Leggat's highest first-class score was 83 when he captained Canterbury to victory over the touring Sri Lankans in 1982–83. His best bowling figures were 3 for 60 and 5 for 37 (he also scored 32 and 33) when Canterbury defeated Northern Districts in 1980–81.

==Professional career==
While studying at the University of Canterbury, Leggat and a fellow student, Tim Denne, made a special study of the economics of growing sphagnum moss in New Zealand.
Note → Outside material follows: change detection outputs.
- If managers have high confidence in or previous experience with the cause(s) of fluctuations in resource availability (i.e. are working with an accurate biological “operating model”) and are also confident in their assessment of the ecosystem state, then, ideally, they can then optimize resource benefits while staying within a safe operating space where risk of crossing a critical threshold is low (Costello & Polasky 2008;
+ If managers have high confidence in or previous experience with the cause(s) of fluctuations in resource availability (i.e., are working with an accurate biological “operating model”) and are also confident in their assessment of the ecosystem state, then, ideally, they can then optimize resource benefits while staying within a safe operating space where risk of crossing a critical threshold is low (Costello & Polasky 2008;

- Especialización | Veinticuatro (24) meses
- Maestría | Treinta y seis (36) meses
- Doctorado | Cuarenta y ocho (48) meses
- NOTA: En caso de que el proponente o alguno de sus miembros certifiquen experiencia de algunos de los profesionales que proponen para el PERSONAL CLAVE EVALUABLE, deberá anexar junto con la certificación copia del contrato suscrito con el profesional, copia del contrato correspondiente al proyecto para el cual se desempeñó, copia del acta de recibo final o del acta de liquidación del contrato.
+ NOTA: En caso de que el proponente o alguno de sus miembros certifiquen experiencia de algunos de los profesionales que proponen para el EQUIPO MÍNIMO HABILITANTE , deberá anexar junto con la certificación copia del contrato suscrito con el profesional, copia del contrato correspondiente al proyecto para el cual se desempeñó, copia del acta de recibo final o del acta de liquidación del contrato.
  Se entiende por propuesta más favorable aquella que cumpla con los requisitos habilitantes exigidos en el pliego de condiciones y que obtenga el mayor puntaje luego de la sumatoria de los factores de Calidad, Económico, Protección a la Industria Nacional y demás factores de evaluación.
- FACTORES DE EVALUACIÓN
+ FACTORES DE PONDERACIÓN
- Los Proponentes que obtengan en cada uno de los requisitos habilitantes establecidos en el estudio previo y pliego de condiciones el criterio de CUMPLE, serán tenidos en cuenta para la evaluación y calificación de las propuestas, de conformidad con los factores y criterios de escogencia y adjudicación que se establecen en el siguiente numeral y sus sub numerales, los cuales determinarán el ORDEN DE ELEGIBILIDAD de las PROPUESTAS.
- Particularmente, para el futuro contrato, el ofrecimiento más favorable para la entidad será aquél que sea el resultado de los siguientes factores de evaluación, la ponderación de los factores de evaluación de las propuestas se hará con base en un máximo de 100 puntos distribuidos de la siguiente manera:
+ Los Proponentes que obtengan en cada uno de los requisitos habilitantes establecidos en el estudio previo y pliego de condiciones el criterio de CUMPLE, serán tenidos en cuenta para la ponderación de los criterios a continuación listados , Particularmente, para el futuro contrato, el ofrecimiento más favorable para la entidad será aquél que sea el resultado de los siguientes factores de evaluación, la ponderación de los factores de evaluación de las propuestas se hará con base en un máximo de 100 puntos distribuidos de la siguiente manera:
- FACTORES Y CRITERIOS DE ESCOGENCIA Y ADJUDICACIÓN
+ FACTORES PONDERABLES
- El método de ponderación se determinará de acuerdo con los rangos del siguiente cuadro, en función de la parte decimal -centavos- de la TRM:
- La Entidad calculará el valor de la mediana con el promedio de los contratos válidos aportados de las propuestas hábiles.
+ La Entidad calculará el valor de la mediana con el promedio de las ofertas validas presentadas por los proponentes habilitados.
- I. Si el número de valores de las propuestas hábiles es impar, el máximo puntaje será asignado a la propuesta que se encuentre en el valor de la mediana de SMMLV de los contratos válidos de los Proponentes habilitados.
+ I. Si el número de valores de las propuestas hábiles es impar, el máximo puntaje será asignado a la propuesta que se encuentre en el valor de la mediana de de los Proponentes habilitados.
Leggat has served on the boards of Panuku Development Auckland, Warren and Mahoney, Snowsports New Zealand, Cycling New Zealand, New Zealand Winter Games, and has been chair of New Zealand Cycle Trail Inc. He was deputy chairman of Tourism New Zealand for eight years and on the board of NZ Post for six years.

He is a trustee of the Rakiura Maori Lands Trust. He was appointed chair of the kiwi conservation organisation Kiwis for Kiwi in 2019. As of 2024 he is chair of Hamilton & Waikato Tourism. He took up the position of chair of Auckland Transport in February 2024.